Celebrating 100 Years of the Birth of Erich Neumann
the article republished thanks to courtesy of Henry Abramovitch
The Conference “The History and Origin of a Creative Man” commemorating 100 years of the birth of Erich Neumann was held on the 27th January 2005 at Kibbutz Givat Haim Ihud, in Israel. It took place in the presence of members of Neumann’s family and next to the Memorial House the for victims and survivors of Theresienstadt, the concentration camp where many prominent Jews perished.
The title of the Conference, as devotees of Neumann’s work will recognize, is derived from the title of two of his major works: The History and Origins of Consciousness and Creative Man. Neumann was indeed fascinated by these two topics.
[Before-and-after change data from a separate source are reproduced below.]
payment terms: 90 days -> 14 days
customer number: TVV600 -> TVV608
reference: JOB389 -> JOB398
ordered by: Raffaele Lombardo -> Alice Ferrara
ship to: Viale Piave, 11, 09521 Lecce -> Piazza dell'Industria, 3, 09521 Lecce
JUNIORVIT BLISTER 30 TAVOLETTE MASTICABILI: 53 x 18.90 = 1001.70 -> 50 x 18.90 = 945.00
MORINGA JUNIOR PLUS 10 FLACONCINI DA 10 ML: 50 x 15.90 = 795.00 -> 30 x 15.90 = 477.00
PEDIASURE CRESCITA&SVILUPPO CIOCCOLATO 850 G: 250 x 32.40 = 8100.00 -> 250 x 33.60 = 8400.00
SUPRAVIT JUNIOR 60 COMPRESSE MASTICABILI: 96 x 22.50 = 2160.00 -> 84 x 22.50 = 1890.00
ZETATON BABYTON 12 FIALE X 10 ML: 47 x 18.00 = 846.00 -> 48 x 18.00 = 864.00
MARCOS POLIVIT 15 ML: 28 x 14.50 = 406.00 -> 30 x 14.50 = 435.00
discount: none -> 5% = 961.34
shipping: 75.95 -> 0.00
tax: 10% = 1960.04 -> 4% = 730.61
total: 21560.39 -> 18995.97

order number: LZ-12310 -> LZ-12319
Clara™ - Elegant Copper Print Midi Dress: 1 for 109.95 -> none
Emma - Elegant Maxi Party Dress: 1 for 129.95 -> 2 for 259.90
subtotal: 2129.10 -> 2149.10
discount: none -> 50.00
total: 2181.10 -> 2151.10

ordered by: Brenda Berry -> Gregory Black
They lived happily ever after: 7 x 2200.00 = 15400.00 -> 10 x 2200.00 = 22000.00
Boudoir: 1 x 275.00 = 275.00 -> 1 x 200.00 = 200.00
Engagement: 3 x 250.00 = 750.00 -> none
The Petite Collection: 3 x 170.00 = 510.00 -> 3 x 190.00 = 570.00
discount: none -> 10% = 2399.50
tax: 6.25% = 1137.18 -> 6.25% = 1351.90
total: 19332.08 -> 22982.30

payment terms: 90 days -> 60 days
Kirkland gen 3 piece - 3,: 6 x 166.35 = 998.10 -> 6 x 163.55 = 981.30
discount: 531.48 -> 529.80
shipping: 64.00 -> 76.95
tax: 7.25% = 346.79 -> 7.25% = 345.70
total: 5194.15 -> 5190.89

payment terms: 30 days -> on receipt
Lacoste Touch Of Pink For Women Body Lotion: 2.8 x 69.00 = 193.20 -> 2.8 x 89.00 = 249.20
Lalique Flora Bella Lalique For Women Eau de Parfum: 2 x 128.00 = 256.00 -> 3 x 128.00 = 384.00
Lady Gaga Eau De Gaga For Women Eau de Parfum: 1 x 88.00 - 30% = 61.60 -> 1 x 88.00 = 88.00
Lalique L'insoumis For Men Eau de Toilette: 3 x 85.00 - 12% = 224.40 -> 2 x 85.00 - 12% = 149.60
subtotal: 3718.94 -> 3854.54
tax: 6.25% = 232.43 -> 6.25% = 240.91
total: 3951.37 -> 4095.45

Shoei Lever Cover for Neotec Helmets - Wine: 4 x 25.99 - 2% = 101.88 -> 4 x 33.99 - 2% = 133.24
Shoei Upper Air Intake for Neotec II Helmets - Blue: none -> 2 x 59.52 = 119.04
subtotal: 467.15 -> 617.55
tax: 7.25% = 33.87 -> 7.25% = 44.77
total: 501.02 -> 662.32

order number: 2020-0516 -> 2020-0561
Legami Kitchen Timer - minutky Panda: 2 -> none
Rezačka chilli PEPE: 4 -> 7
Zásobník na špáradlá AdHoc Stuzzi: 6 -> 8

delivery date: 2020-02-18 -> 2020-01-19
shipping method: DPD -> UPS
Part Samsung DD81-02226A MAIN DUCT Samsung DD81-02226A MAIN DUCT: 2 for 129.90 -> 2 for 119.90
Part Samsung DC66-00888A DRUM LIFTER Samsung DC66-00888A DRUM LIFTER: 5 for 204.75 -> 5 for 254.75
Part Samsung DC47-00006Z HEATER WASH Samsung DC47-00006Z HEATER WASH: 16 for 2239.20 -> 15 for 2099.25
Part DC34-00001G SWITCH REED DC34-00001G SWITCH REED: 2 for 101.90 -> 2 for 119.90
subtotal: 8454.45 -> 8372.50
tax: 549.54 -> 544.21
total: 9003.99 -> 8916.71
Not only did he investigate the depth psychology of great creative individuals, but as Geula Gat says in her memoir, he truly was one himself.
The Conference was also memorable in another way. It was the first event in which members of all three Israeli Societies participated together since the triple split within the Israel Association of Analytical Psychology, which Neumann had founded in 1959. (For a discussion of the split with the Israel Association, see Abramovitch 2004). The conference was organized by the Israel Institute of Jungian Psychology, but intentionally included speakers from all three groups. For many Israeli analysts, it was the first time they found themselves sitting together in the same room and the atmosphere was one of warmth, acceptance and honouring our common ancestor. Therefore, the Conference was both a celebration as well as an opportunity for the beginning of healing.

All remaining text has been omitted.